Investment in Dutch hotel sector reaches €1.8bn

Investment in Dutch hotel sector hits all time record

Investment into Dutch hotels reached a record €1.8bn in 2017, a yoy increase of 200%, according to international real estate advisor Savills, who today published its latest report on the hotel market. 


Savills attributes this record investment volume to a number of important factors, including the rapidly increasing number of tourists visiting the Netherlands. Although new developments have led to a considerable increase of hotel rooms, the number of tourists continues to outstrip supply. This is causing room rates and revenues to rise, making hotel investments more appealing.


“The Dutch hotel market used to be dominated by a number of specialised players. Now new investors are entering the market, seeking to diversify product and income within their portfolios,” comments Bas Wilberts, Head of Alternative Investments at Savills Netherlands.


Savills has recorded that one-third of all investments in 2017 came from Germany, while about a quarter of investment volumes were from Asian investors. The share of domestic buyers was relatively low.

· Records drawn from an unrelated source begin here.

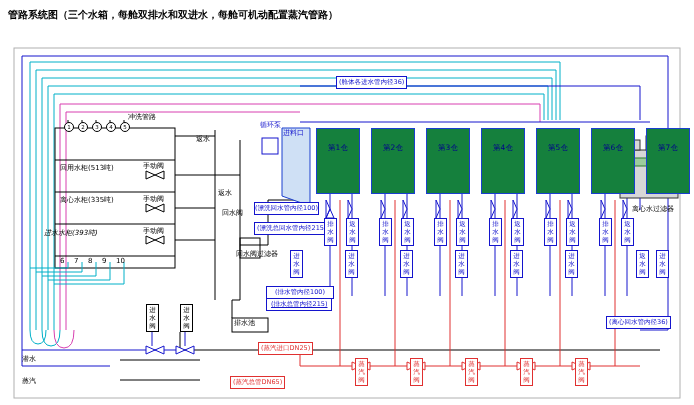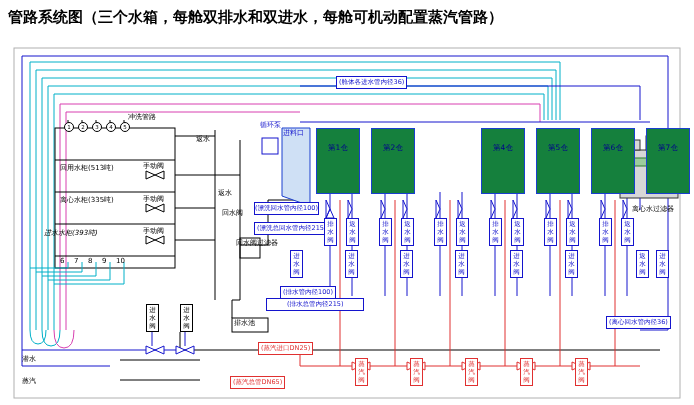--- a/index.html
+++ b/index.html
@@ -1,18 +1,18 @@
 <!DOCTYPE html>
 <html><head>
 <meta charset="utf-8">
 <style>
   html,body{margin:0;padding:0;background:#fff;}
   body{width:694px;height:405px;position:relative;font-family:"DejaVu Sans","Liberation Sans",sans-serif;overflow:hidden;}
   #stage{position:absolute;left:0;top:0;width:694px;height:405px;}
-  .title{position:absolute;left:8px;top:8px;font-size:15px;font-weight:bold;color:#000;letter-spacing:0px;white-space:nowrap;}
+  .title{position:absolute;left:8px;top:8px;font-size:10px;font-weight:bold;color:#000;letter-spacing:0px;white-space:nowrap;}
   svg{position:absolute;left:0;top:0;}
   .lbl{position:absolute;font-size:7px;color:#000;white-space:nowrap;line-height:1.05;}
   .lbl.blue{color:#1414cd;}
   .boxb{position:absolute;border:1px solid #1414cd;background:#fff;display:flex;align-items:center;justify-content:center;font-size:6.5px;color:#1414cd;white-space:nowrap;}
   .cabin{position:absolute;border:1px solid #1a3fcf;background:#15803d;font-size:7.5px;color:#00008b;text-align:center;}
   .cab-label{position:absolute;top:14px;left:0;width:100%;font-size:7.5px;color:#00008b;}
   .vlabelbox{position:absolute;border:1px solid #1414cd;background:#fff;width:11px;font-size:6.5px;color:#1414cd;text-align:center;line-height:8px;padding:1px 0;}
   .vlabelbox.blk{border-color:#000;color:#000;}
   .circ{position:absolute;border:1px solid #000;border-radius:50%;width:8px;height:8px;font-size:5.5px;display:flex;align-items:center;justify-content:center;color:#000;background:#fff;}
 </style>
@@ -201,40 +201,43 @@
 
   <div class="lbl" style="left:60px;top:165px;">回用水柜(513吨)</div>
   <div class="lbl" style="left:60px;top:197px;">离心水柜(335吨)</div>
   <div class="lbl" style="left:44px;top:230px;font-style:italic;">进水水柜(393吨)</div>
 
   <div class="lbl" style="left:143px;top:163px;">手动阀</div>
   <div class="lbl" style="left:143px;top:196px;">手动阀</div>
   <div class="lbl" style="left:143px;top:228px;">手动阀</div>
 
   <div class="lbl" style="left:222px;top:210px;">回水阀</div>
-  <div class="lbl" style="left:236px;top:240px;width:35px;text-align:right;">回水阀过滤器</div>
+  <div class="lbl" style="left:236px;top:251px;width:35px;text-align:right;">回水阀过滤器</div>
   <div class="lbl" style="left:234px;top:320px;">排水池</div>
   <div class="lbl" style="left:22px;top:356px;">潜水</div>
   <div class="lbl" style="left:22px;top:378px;">蒸汽</div>
   <div class="lbl" style="left:630px;top:206px;width:46px;text-align:center;">离心水过滤器</div>
 
   <div class="boxb" style="left:336px;top:76px;height:11px;padding:0 2px;">(舱体各进水管内径36)</div>
   <div class="boxb" style="left:254px;top:202px;height:11px;padding:0 0;">(漂洗回水管内径100)</div>
   <div class="boxb" style="left:254px;top:222px;height:11px;padding:0 2px;">(漂洗总回水管内径215)</div>
-  <div class="boxb" style="left:266px;top:286px;height:11px;padding:0 2px;margin-left:14px;">(排水管内径100)</div>
-  <div class="boxb" style="left:266px;top:298px;height:11px;padding:0 20px;">(排水总管内径215)</div>
+  <div class="boxb" style="left:266px;top:286px;height:11px;padding:0 8px;">(排水管内径100)</div>
+  <div class="boxb" style="left:266px;top:298px;height:11px;padding:0 4px;text-decoration:underline;">(排水总管内径215)</div>
   <div class="boxb" style="left:258px;top:342px;height:11px;padding:0 2px;border-color:#e03030;color:#e03030;">(蒸汽进口DN25)</div>
   <div class="boxb" style="left:230px;top:376px;height:11px;padding:0 2px;border-color:#e03030;color:#e03030;">(蒸汽总管DN65)</div>
   <div class="boxb" style="left:590px;top:316px;height:11px;padding:0 2px;margin-left:16px;">(离心回水管内径36)</div>
 
   <div class="cabin" style="left:316px;top:128px;width:42px;height:64px;">
       <div class="cab-label">第1仓</div>
     </div>
   <div class="cabin" style="left:371px;top:128px;width:42px;height:64px;">
       <div class="cab-label">第2仓</div>
+    </div>
+  <div class="cabin" style="left:426px;top:128px;width:42px;height:64px;">
+      <div class="cab-label">第3仓</div>
     </div>
   <div class="cabin" style="left:481px;top:128px;width:42px;height:64px;">
       <div class="cab-label">第4仓</div>
     </div>
   <div class="cabin" style="left:536px;top:128px;width:42px;height:64px;">
       <div class="cab-label">第5仓</div>
     </div>
   <div class="cabin" style="left:591px;top:128px;width:42px;height:64px;">
       <div class="cab-label">第6仓</div>
     </div>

“Amsterdam is extremely popular with tourists, accounting for almost half of the foreign visitors to the Netherlands. This high demand is reflected in the room rates and RevPAR of Amsterdam hotel rooms, which are the highest of the Netherlands and in the top ten in Europe. Naturally, the number of developments and investment volumes are therefore also highest in the Amsterdam area, where approximately 4,000 rooms will enter the market in 2018, and an additional total of 3,000 rooms are expected before 2020,” says Roberts.


As new hotel developments continue to be outpaced by the flourishing tourism industry in the Netherlands, hotel investment fundamentals like turnover growth and compressing yields will continue to strengthen during the course of 2018. Savills, therefore, expects another good year for Dutch hotel market investments, with the market again dominated by cross-border investments.